KCKO
- Millwood, Washington; United States;
- Broadcast area: Spokane
- Frequency: 1380 kHz

Ownership
- Owner: Great American Radio Corporation

History
- First air date: February 12, 1957
- Last air date: 1985
- Former call signs: KPEG (1957–1970); KEZE (1970–1979);

Technical information
- Power: 5,000 watts (day); 2,500 watts (night);
- Transmitter coordinates: 47°36′52″N 117°20′52″W﻿ / ﻿47.61444°N 117.34778°W

= KCKO (Washington) =

Radio station in Millwood–Spokane, Washington (1957–1985)

KCKO was a radio station broadcasting on 1380 AM last licensed to Millwood, Washington, United States, a suburb of Spokane. The station was last owned by the Great American Radio Corporation, broadcasting from 1957 to 1985.

==History==
Martha and Robert Rapp obtained a construction permit for a new 5,000-watt daytime-only radio station on 1380 kHz, licensed to Spokane, on September 5, 1956. The station, Spokane's eighth, debuted February 12, 1957, as KPEG. Except for manager Jerrell Henry, the station boasted an all-woman staff, and all of the station's on-air personalities used the first name "Peg". A newspaper advertisement on launch day described the station as "the woman's personal radio station" and "the most unusual radio station on the West Coast".

It did not take long for ownership to change at the young station. On July 2, the Rapps filed to sell KPEG to Bellevue Broadcasters, mostly owned by Kemper Freeman and Elwell Case and owners of KFKF at Bellevue; KPEG fetched $137,500, while the Rapps simultaneously sold Bellevue a construction permit for a radio station at Portland, Oregon, for $2,500. By the start of 1960, KPEG had flipped to a country music format; the air staff included the "KPEG Cowboys" of "Cliff Carl", "Detour Dick", and "Silver City Ed". The studios were moved twice in less than four years, first to a site on Boone Avenue, then to the KPEG transmitter site at 6019 S. Crestline on the city's south side.

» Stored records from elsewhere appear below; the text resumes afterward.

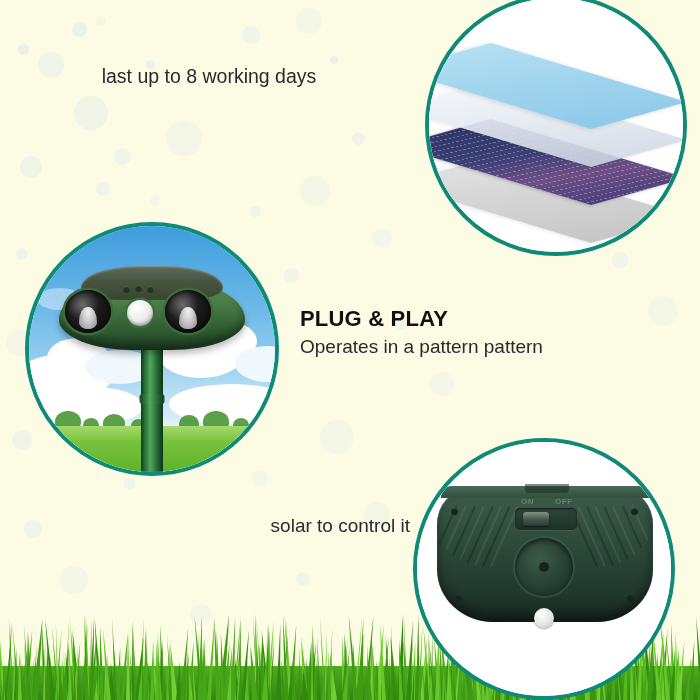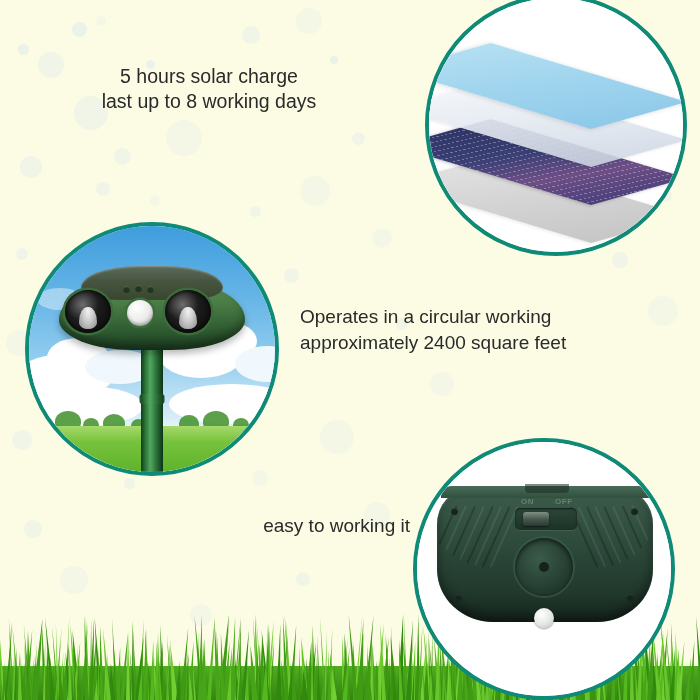--- a/index.html
+++ b/index.html
@@ -712,26 +712,25 @@
         <div class="screw" style="left:214px;top:66px;width:7px;height:7px;"></div>
         <div class="screw" style="left:38px;top:152px;width:7px;height:7px;"></div>
         <div class="screw" style="left:210px;top:152px;width:7px;height:7px;"></div>
       </div>
 
       <div class="lightbtn" style="left:117px;top:166px;width:20px;height:20px;"></div>
     </div>
   </div>
 
   <div class="tblock" id="text-solar">
-    <div class="tline">5 hours solar charge</div>
     <div class="tline">last up to 8 working days</div>
   </div>
 
   <div class="tblock" id="text-plug">
-    <div class="tline">Operates in a circular working</div>
-    <div class="tline">approximately 2400 square feet</div>
+    <div class="thead">PLUG &amp; PLAY</div>
+    <div class="tline">Operates in a pattern pattern</div>
   </div>
 
   <div class="tblock" id="text-switch">
-    <div class="tline">easy to working it</div>
+    <div class="tline">solar to control it</div>
   </div>
 
 </div>
 
 </body></html>

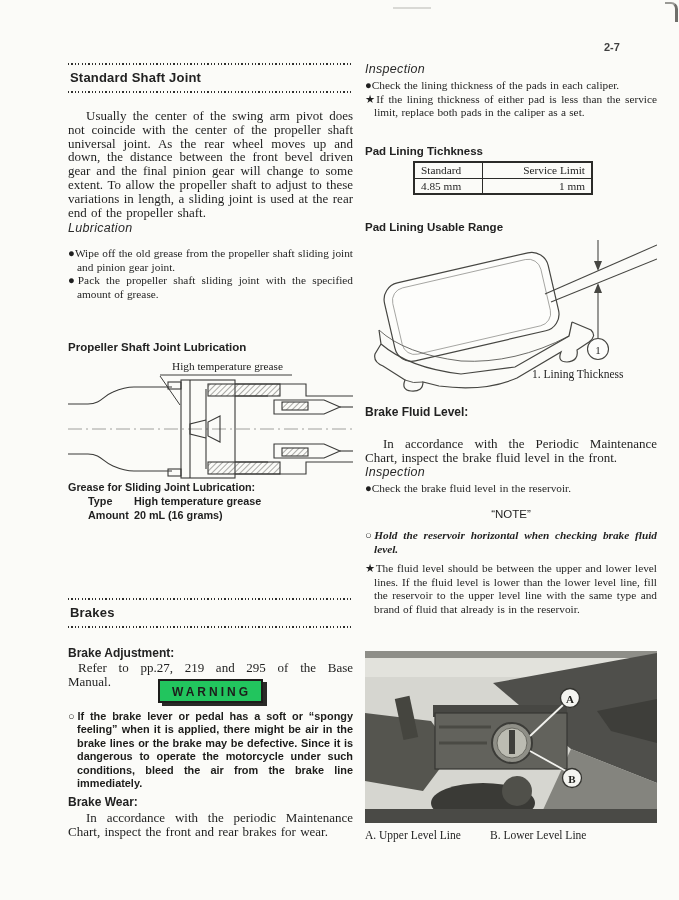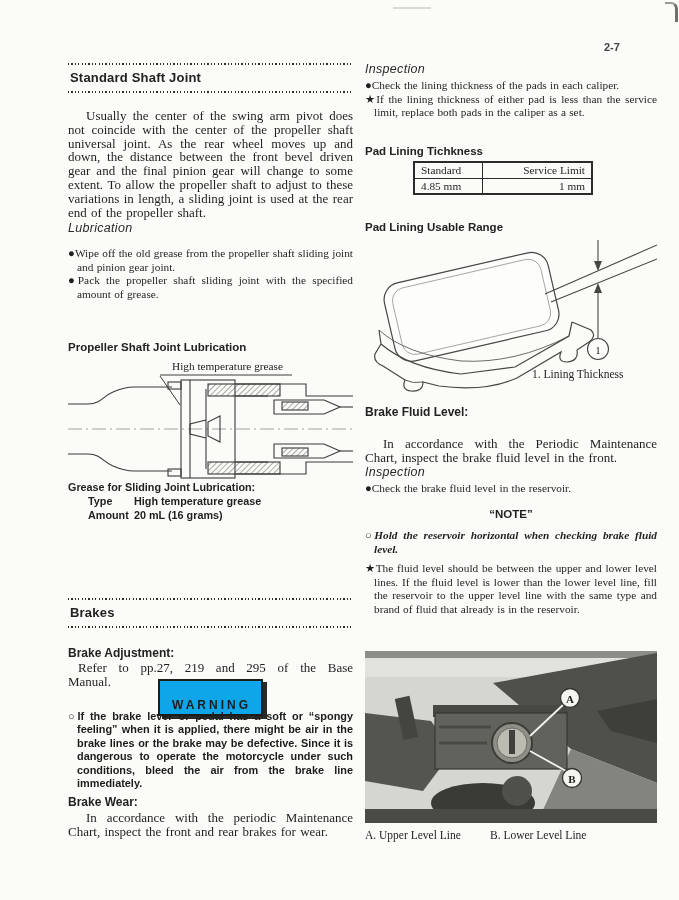--- a/index.html
+++ b/index.html
@@ -40,37 +40,37 @@
   .step { font-size:11.3px; line-height:13.6px; text-align:justify;
     padding-left:9px; text-indent:-9px; word-spacing:.5px; }
   .bullet { display:inline; }
   .spec-row { font-family:"Liberation Sans", sans-serif; font-weight:bold;
     font-size:10.8px; line-height:14px; display:flex; }
   .spec-key { width:66px; padding-left:20px; }
   .warn-badge-wrap { text-align:center; }
   .warn-badge {
     display:inline-block; font-family:"Liberation Sans", sans-serif;
     font-weight:bold; font-size:12px; letter-spacing:3px;
-    border:2px solid #1d1d1b; background:#0ea5e9; color:#1d1d1b;
-    padding:17px 10px 2px 12px; box-shadow:4px 3px 0 #2a2a28;
+    border:2px solid #1d1d1b; background:#22c55e; color:#1d1d1b;
+    padding:4px 10px 2px 12px; box-shadow:4px 3px 0 #2a2a28;
   }
   .warn-text {
     font-family:"Liberation Sans", sans-serif; font-weight:bold;
     font-size:10.9px; line-height:13.4px; text-align:justify;
     padding-left:9px; text-indent:-9px; color:#1c1c1a;
   }
   .pad-table { border-collapse:collapse; font-size:11.3px;margin-left:48px; }
   .pad-table td {
     border:1px solid #2b2b29; height:16px; padding:0 6px;
   }
   .pad-table { border:2px solid #2b2b29; }
   .pad-table .c1 { width:66px; }
   .pad-table .c2 { width:106px; text-align:right; }
   .note-head { text-align:center; font-family:"Liberation Sans", sans-serif;
-    font-weight:bold; font-size:11.5px; }
+    font-weight:normal; font-size:11.5px; }
   .note-italic { font-style:italic; font-weight:bold; font-family:"Liberation Serif", serif; }
   .caption { font-size:11.5px; }
   svg text { font-family:"Liberation Serif", serif; }
   .photo-caps { display:flex; font-size:11.5px; }
   .artifact { position:absolute; background:#9a9a96; }
 </style>
 </head>
 <body>
 
 <div class="page">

In 1970, Bellevue Broadcasters acquired KTWD, a standalone FM station, for $25,000. The call letters were changed to KEZE on October 12, and the AM and FM became a simulcasting pair with an easy listening format.

Bellevue filed to sell the KEZE stations to separate buyers in 1977. The FM station was sold to Kaye-Smith Enterprises, owners of local AM outlet KJRB; the AM station was sold to the Great American Radio Company, led by Brent Larson and Rune Goranson, for $175,000. The sale process was held up by an objection made by a former KJRB employee to the sale of the stations to Kaye-Smith and renewals of that firm's existing radio outlets in the region; the Federal Communications Commission approved the sales and most of the renewals in May 1979. The FM station retained the KEZE calls, so 1380 AM became KCKO.

While the sale application was pending, Great American Radio filed to move the station to a site at 44th and Havana streets—later changed to 29th and Havana—and change the city of license to Millwood, in order to initiate nighttime service with 2,500 watts. This was approved in December 1979. The station cycled through three formats in three years, including adult contemporary, oldies, and gospel music. Meanwhile, the station received several extensions on its Millwood construction permit.

In March 1982, the Spokesman-Review reported that KCKO was in the process of being sold to a group of West Coast investors that would flip the station to an all-news format, competing with KSPO (1230 AM)—Spokane's established news outlet—in conjunction with the activation of the Millwood transmitter facility. The sale failed to materialize, but a format change did, as the station began broadcasting Christian programming and using the new Millwood site. Said site, however, proved itself a technical boondoggle. In September, an FCC field engineer from Seattle cited KCKO for 17 technical violations; meanwhile, the county and local residents were alarmed that the three energized towers at the site were not protected by fences, leading to potential risks were someone to touch the towers. The county ordered KCKO to put up fencing pursuant to the terms of its special zoning permit, and it was installed within several days. Even then, the site's rocky terrain delayed the installation of grounding systems for two of the three towers, used for nighttime operation.

In January 1984, Larson filed to sell his majority stake in Great American Radio Corporation to minority owner Marketing Systems International, controlled by Roger Larson of Reno, Nevada. During this time, several music publishing companies sued the station for alleged copyright infringement. The Marketing Systems International sale evidently fell through, as Great American Radio Corporation then filed to sell the license for $15,000 and a $195,000 note to Communication Services International, owned by Gary C. Fornia of Utah.

KCKO signed off during mid-1985; in 1989, the FCC ordered the station to show cause why its license should not be revoked for the extended silence. Larson responded to the order, stating he believed the license had been canceled years prior and asking the commission to cancel it, which it did in an order dated April 25, 1989.